From: Younger Liu <younger.liu@huawei.com>
To: "Theodore Ts'o" <tytso@mit.edu>
Cc: Andrew Morton <akpm@linux-foundation.org>,
<linux-ext4@vger.kernel.org>,
Ocfs2-Devel <ocfs2-devel@oss.oracle.com>,
Li Zefan <lizefan@huawei.com>, <jack@suse.cz>
Subject: Re: [PATCH] fs/jbd2: t_updates should increase when start_this_handle() failed in jbd2__journal_restart()
Date: Fri, 21 Jun 2013 21:29:31 +0800 [thread overview]
Message-ID: <51C4553B.7010809@huawei.com> (raw)
In-Reply-To: <20130620155555.GE28309@thunk.org>
Hi Ted,
On 2013/6/20 23:55, Theodore Ts'o wrote:
> [ LKML and linux-fsdevel BCC'ed ]
>
> On Wed, Jun 19, 2013 at 12:48:26PM +0800, Younger Liu wrote:
>> jbd2_journal_restart() would restart a handle. In this function, it
>> calls start_this_handle(). Before calling start_this_handle(),subtract
>> 1 from transaction->t_updates.
>> If start_this_handle() succeeds, transaction->t_updates increases by 1
>> in it.
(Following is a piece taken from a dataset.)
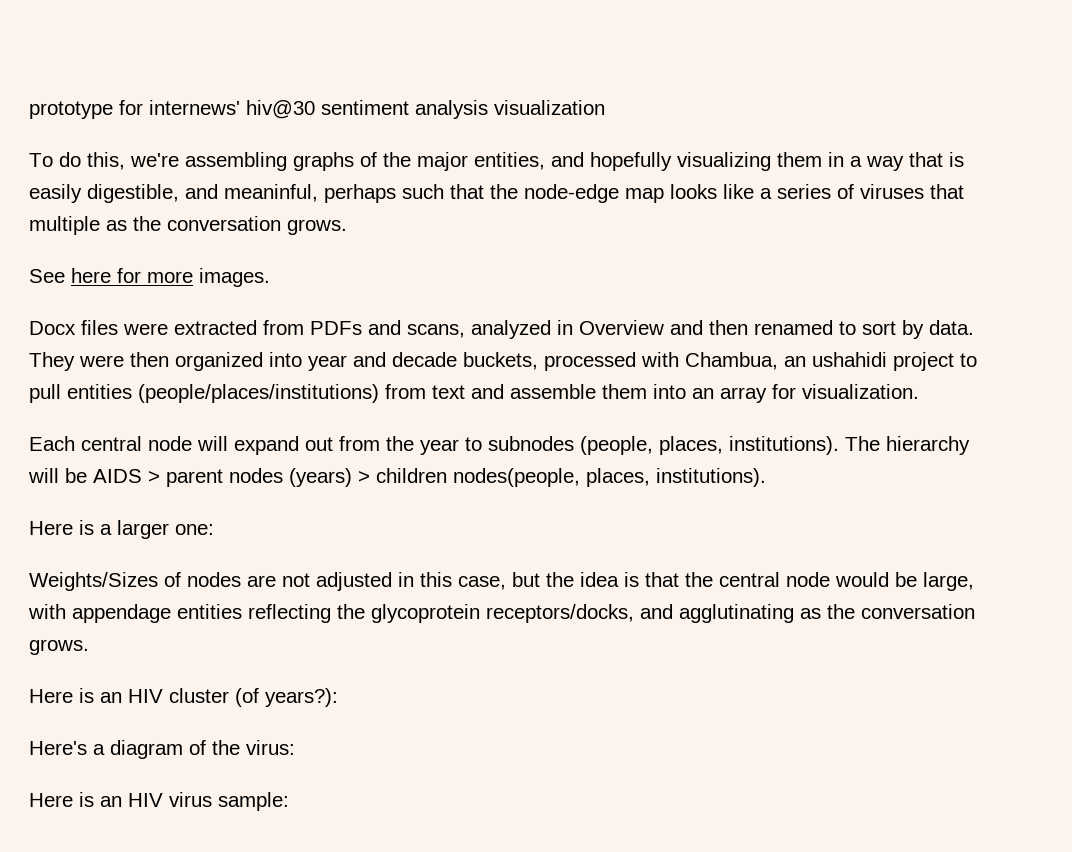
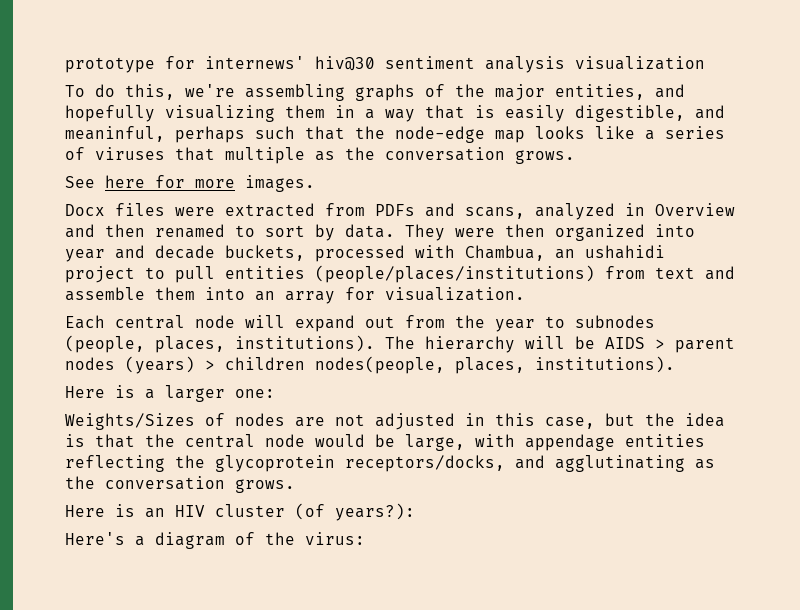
[29,792,289,811] // Here is an HIV virus sample: -> (365, 538) none

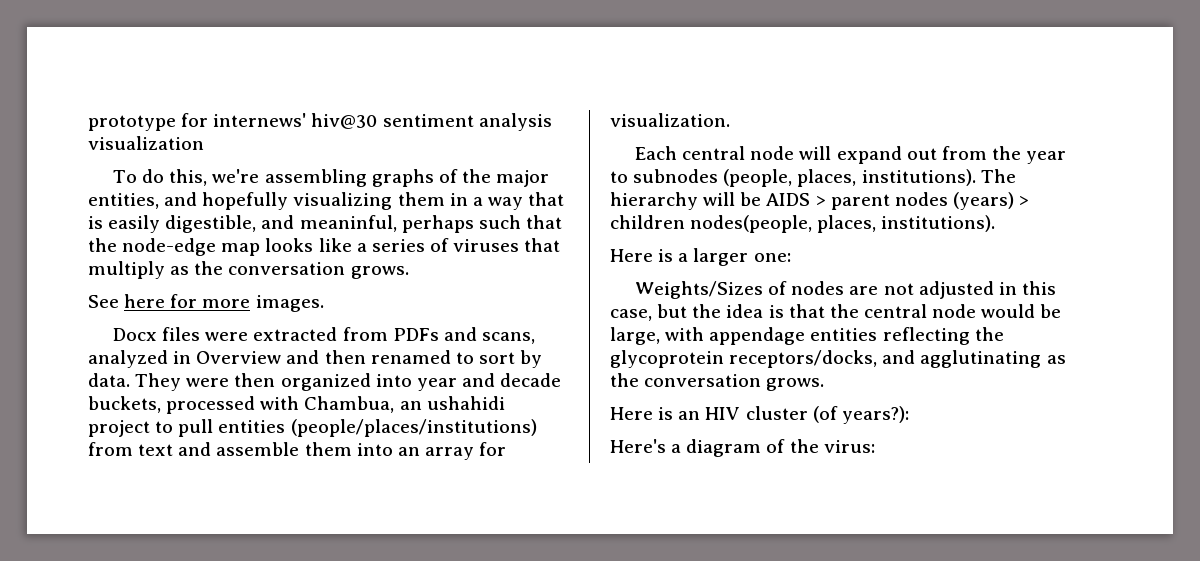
[225,147,305,164] multiple -> [88,261,165,279] multiply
But if start_this_handle() fails, transaction->t_updates does
>> not increase.
>> So, when commit the handle's transaction in jbd2_journal_stop(), the
>> assertion is false, and then trigger a bug.
>> The assertion is as follows:
>> J_ASSERT(atomic_read(&transaction->t_updates) > 0)
>>
>> Signed-off-by: Younger Liu <younger.liu@huawei.com>
>
> Thanks for pointing out this potential problem. Your fix isn't quite
> the right one, however.
>
> The problem is once we get to this point, the transaction pointer may
> no longer be valid, since once we decrement t_updates, the transaction
> could start commiting, and so we should not actually dereference the
> transaction pointer after we unlock transaction->t_handle_lock. (We
> are referencing t_tid two lines later, and technically that's a bug.
> We've just been getting lucky.)
>
> The real issue is that by the time we call start_this_handle() in
> jbd2__journal_restart, the handle is not attached to any transaction.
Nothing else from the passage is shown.